Here's her traditional cabbage rolls recipe that includes my way of making them a bit easier. And, yes, they are still mouthwatering!
One day, with a craving for some comfort food that only cabbage rolls could satisfy, I created this unstuffed cabbage roll casserole! I figured as long as I included all the ingredients, it should taste the same.
And I wasn't disappointed. My hubby was so excited, because it meant we'd be enjoying this more often.
When I served them the first time, I just added some boiled potatoes on the side. That's all. That's all it needed. Simple. So Good!
The leftovers were served the next day with some fresh Brötchen for lunch. Simple. So Good.
This has now become a regular addition to my German food menus!
Yes, this can also be called lazy cabbage rolls since when you're feeling lazy and want comfort food, just throw all the ingredients into a saucepan ... easy.
And yes, this can be made in a casserole in the oven. I just preferred to keep it in the saucepan, since I already had already used it to brown the ground beef and the onions. Why mess up another dish?
Just start cooking the ground beef in some olive oil.
I'm cooking this over medium-high heat until there's no pink showing in the meat. Keep stirring to break up the ground beef.
Once you don't see any pink, add your chopped onions and keep on frying and stirring. Soon your kitchen will smell so inviting your hubby will come and see what you're doing.
Fry until the meat has started to brown and the onions are translucent and slightly browned.
Remove them to a bowl, add a bit more oil if needed and then part of the shredded cabbage.
Add the cabbage in portions. You want to get some of the cabbage to be browned as well, because that's where all the flavor comes from.
Keep stirring and keep frying to get some of that cabbage slightly browned.
If you start to get too much browning in the bottom of the frying pan and it starts to get too dark, add a bit of water. Scrap up the browned bits and let the water evaporate as you continue to brown the cabbage.
This is actually a way to get more flavor into your browning. Add a bit of water, scrape up the browned bits. Water evaporates and you can now get more browning done.
Add the rest of the cabbage and continue to cook it for a bit longer.
This part is really where most of the time and work happens. This browning of the meat, onions, and cabbage is what brings out that German flavor.
It's really the only thing that can't be rushed. You DO NOT WANT TO RUSH this. And really, this whole process will only take about 10 minutes.
Now, return the meat and onions to the cabbage.
Stir everything together, scrapping up those browned bits at the bottom.
Then it's time to add those spices.
I was very basic with the spices I used. Just salt and pepper. Normally, this is all I use when making my German cabbage rolls.
If you want, you can add other spices as well. Just use what you'd normally use when making cabbage rolls. Remember, you want to end up with the same flavor.

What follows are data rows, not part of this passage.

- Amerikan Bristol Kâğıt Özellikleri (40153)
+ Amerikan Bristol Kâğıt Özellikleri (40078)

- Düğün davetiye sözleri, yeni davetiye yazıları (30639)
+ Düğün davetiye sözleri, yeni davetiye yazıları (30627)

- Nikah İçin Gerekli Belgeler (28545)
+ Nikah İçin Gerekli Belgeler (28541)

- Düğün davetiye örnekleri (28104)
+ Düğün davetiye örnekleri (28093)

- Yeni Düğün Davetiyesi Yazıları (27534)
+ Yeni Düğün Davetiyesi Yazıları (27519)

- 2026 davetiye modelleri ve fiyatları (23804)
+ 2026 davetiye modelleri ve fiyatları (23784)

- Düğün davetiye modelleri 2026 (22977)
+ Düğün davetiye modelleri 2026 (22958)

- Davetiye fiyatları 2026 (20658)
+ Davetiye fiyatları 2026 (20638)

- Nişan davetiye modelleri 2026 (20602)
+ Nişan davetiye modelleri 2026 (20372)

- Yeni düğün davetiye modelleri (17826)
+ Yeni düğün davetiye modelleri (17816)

Then, it's time to add a bit of liquid and simmer.
The liquid can be as simple as water. Or, some beef broth. That's it. NOTHING tomato. That's just not German!
When you add the liquid, scrape up any browned bits on the bottom of the saucepan. This is all the goodness you worked so hard to get. Stir and then cover your pan.
Simmer for about 15 minutes to an hour. It really doesn't matter. It just depends on how tender you like your cabbage. Personally, if I have time, I'll easily let it simmer at the hour.
Now it's time to make that yummy sauce.
Add some extra beef stock if you're wanting more sauce. I usually add about 2 cups. Then, I add just enough Veloutine (which also adds a bit of brown color) to get the thickness I want.
You could also your Bistro ... or whichever brand of gravy thickener you have available. Alternatively, you can just mix some cornstarch with a bit of cold water and stir in enough to get the consistency you like.
Stir, simmer for a minute or two, and then season with additional salt and pepper as needed. I'll even add a bit of Montreal Steak Spice to give it a bit more kick.
Now, you can either just keep it like this ... tasting like cabbage rolls ... or you may decide to change it totally.
Since we often like our cabbage dishes with a bit of 'sourness', I may add a touch of vinegar. And, sometimes some caraway seeds. Just let your "Oma" creativity flow!
I know! I know! The Montreal Steak Spice is NOT German!!!! It's my OWN addition.
To give a bit of a kick to the filling, I season the meat with Montreal Steak Spice -- any similar seasoned salt will do. Or, just omit this and stay purely German ;)
Learn how to make German Roasted Pork Hocks (Pork Knuckles) anytime you want something traditionally German and wonderfully delicious! A hearty Oktoberfest meal for any time of the year!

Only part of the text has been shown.